Today, the four men are digging a double internment burial plot for two bodies, but they don’t let themselves get familiar with who’s being buried.

“We don’t see the body,” Marshall says. “We don’t know what’s in that casket.”

“I don’t see that much of [families]. What bothers me is when they bring one this long and this wide and this tall,” Rhodes says, using his hands to represent a small casket for a baby or child. “That bothers me. It really does. When I bury a baby, it bothers me. But we don’t see these families.”

Marshall, originally from Shreveport, has been working for Rhodes for 35 years.

“Him and Eddie have been together for so long, they could read each other’s thoughts,” says John, while Marshall helps push a cement box into the grave, where the casket will sit.

John, who has 13 years of experience in cemetery services and was “born and raised around Cleburne,” came to the job when Rhodes became ill in November, and his son, Joe, had been on the job for just one week.

The Upchurch men have replaced a man named Willy, who, Marshall says, had been working for Rhodes for 36 years. He recently retired at age 62.

“He’s a good man,” John says of Rhodes. “I’ve only been working for him for a short time, but if the man asked me to walk on water, I’d give it a try.”

There’s even more to Rhodes.

“Did he tell you he was a music leader at his church?” John asks.

Before starting his own business, Rhodes began working as a gravedigger for a company in Arlington.
“I started working by the hour,” he says. “I had a wife and two kids to feed. When I bought my first tractor, I had $40 in my pocket and six dollars in the bank.

“For digging a hole and covering it up, I got $45. That was back in 1970.”

Rhodes began digging in Burleson in 1995.

“I used to mow this cemetery and take care of it, for the city of Burleson,” he says. “Now I dig all the graves in here.”

Unless there’s unusually harsh weather, digging isn’t very hard, Rhodes says.
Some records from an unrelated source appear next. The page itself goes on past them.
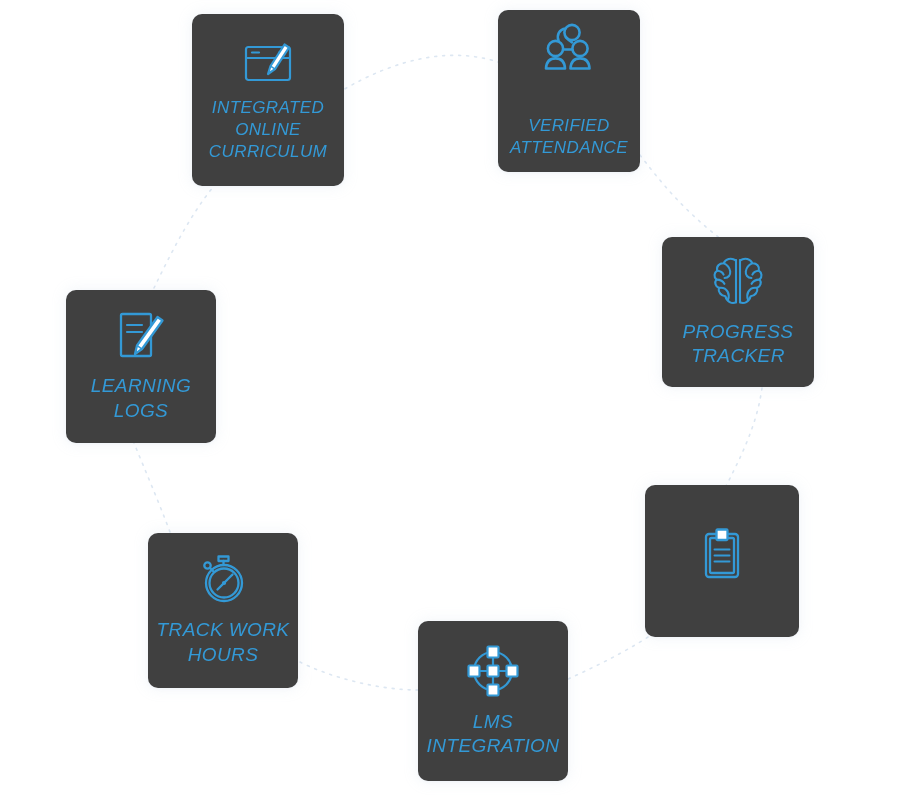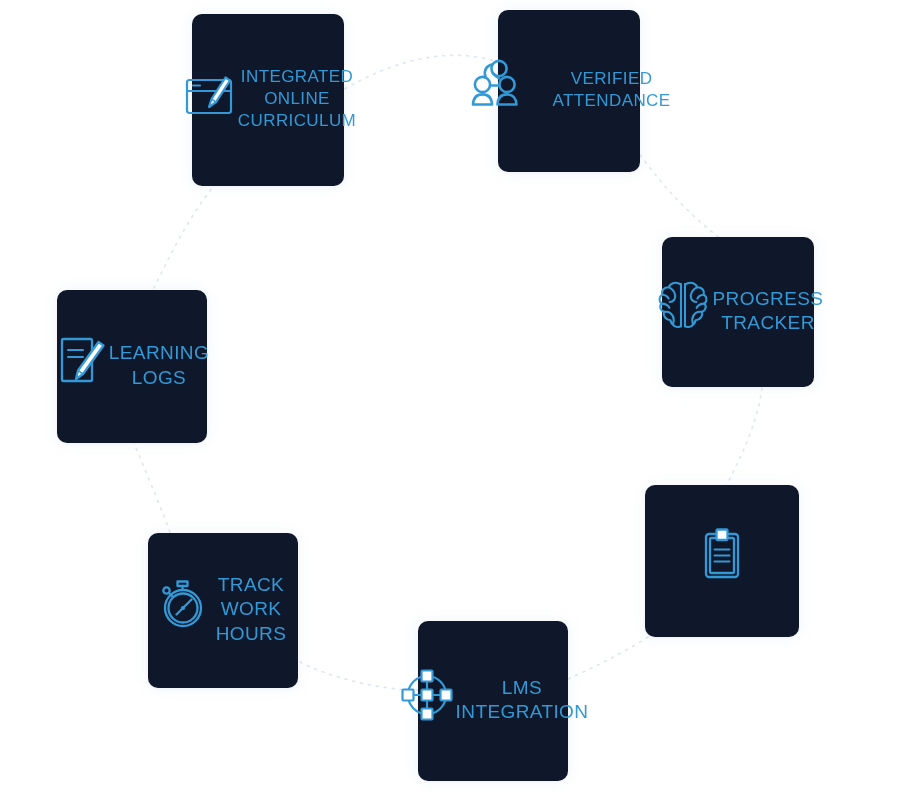--- a/index.html
+++ b/index.html
@@ -38,15 +38,17 @@
   .card {
     position: absolute;
     z-index: 2;
-    background: #0f172a;
+    background: #404040;
     border-radius: 10px;
     box-shadow: 0 0 14px 2px rgba(170, 190, 215, 0.13),
                 0 1px 3px rgba(170, 190, 215, 0.10);
     display: flex;
+    flex-direction: column;
     align-items: center;
     justify-content: center;
     text-align: center;
     padding: 8px 6px 10px 6px;
+    font-style: italic;
   }
 
   .card-icon {

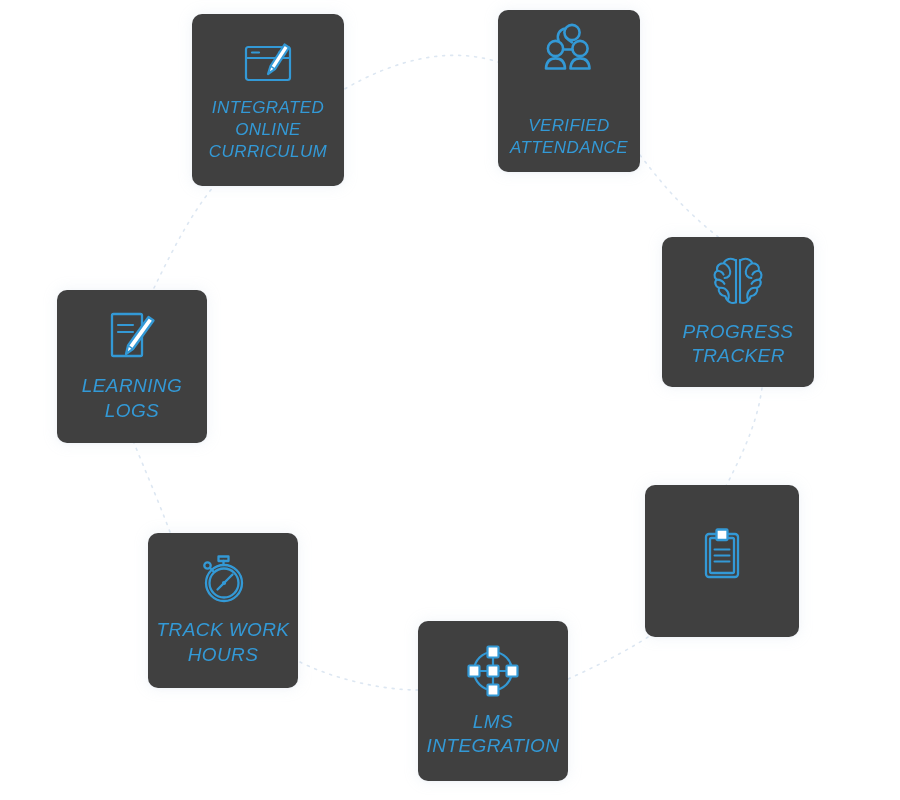--- a/index.html
+++ b/index.html
@@ -74,7 +74,7 @@
   #card-report      { left: 645px; top: 485px; width: 154px; height: 152px; }
   #card-lms         { left: 418px; top: 621px; width: 150px; height: 160px; }
   #card-hours       { left: 148px; top: 533px; width: 150px; height: 155px; }
-  #card-logs        { left: 57px;  top: 290px; width: 150px; height: 153px; }
+  #card-logs        { left: 66px;  top: 290px; width: 150px; height: 153px; }
 
   #card-curriculum .card-label { font-size: 17px; }
   #card-attendance .card-label { font-size: 17px; }

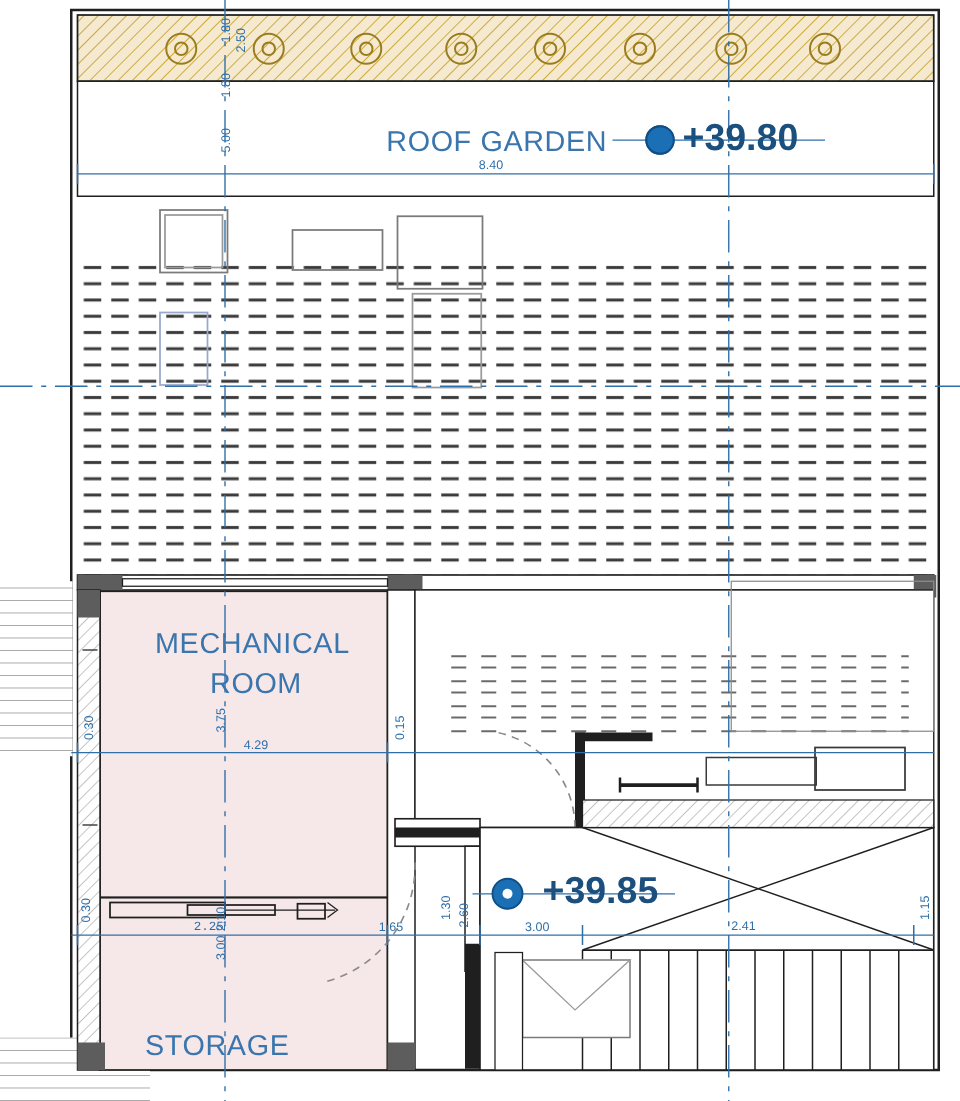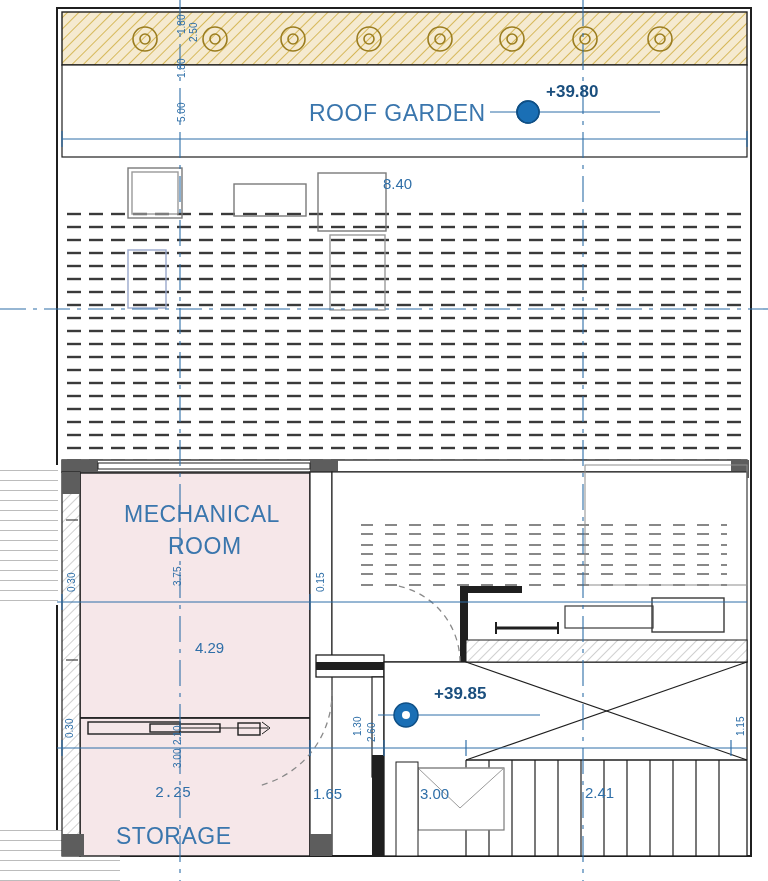--- a/index.html
+++ b/index.html
@@ -33,9 +33,10 @@
     color: #3a76ad;
   }
   .level-label {
-    font-size: 17px;
+    font-size: 30px;
     font-weight: bold;
     color: #1b4f7e;
+    margin-top: 12px;
   }
   .dim {
     font-size: 15px;

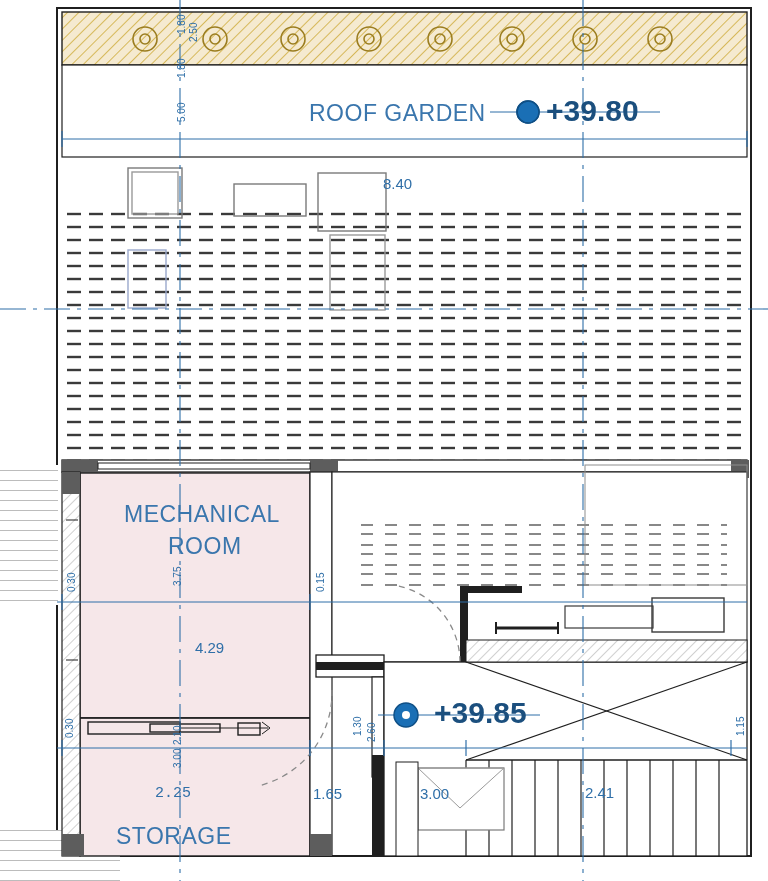--- a/index.html
+++ b/index.html
@@ -39,9 +39,8 @@
     margin-top: 12px;
   }
   .dim {
-    font-size: 15px;
+    font-size: 10px;
     color: #2f6fa8;
-    margin-top: 48px;
   }
   .dim-v {
     font-size: 10px;

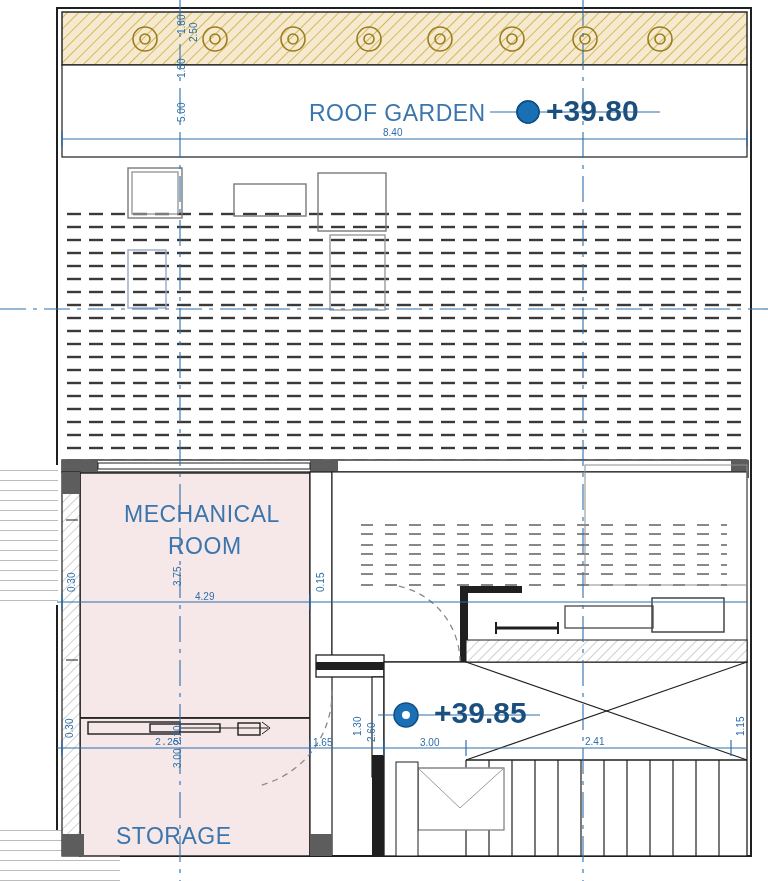--- a/index.html
+++ b/index.html
@@ -272,7 +272,7 @@
 
 <div class="lbl dim-v" style="left:64px; top:738px;">0.30</div>
 <div class="lbl dim" style="left:155px; top:737px;font-family:Liberation Mono, monospace;">2.25</div>
-<div class="lbl dim" style="left:313px; top:737px;">1.65</div>
+<div class="lbl dim" style="left:303px; top:737px;">1.65</div>
 <div class="lbl dim-v" style="left:352px; top:736px;">1.30</div>
 <div class="lbl dim" style="left:420px; top:737px;">3.00</div>
 <div class="lbl dim" style="left:585px; top:736px;">2.41</div>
One burial plot, from start to finish, takes just over an hour to complete. After the service, tearing down the tent, picking up the chairs and covering the hole takes just 30 minutes.

“Every once in a while I’ll get a card from someone telling me what I nice job I’ve done,” Rhodes says. “That makes you feel good when somebody tells you something like that.

“We do the best to make it nice for them. We don’t know this person,” he says, pointing to the grave. “But I know that I want to do the best for ‘em. It’s the last thing I can do.”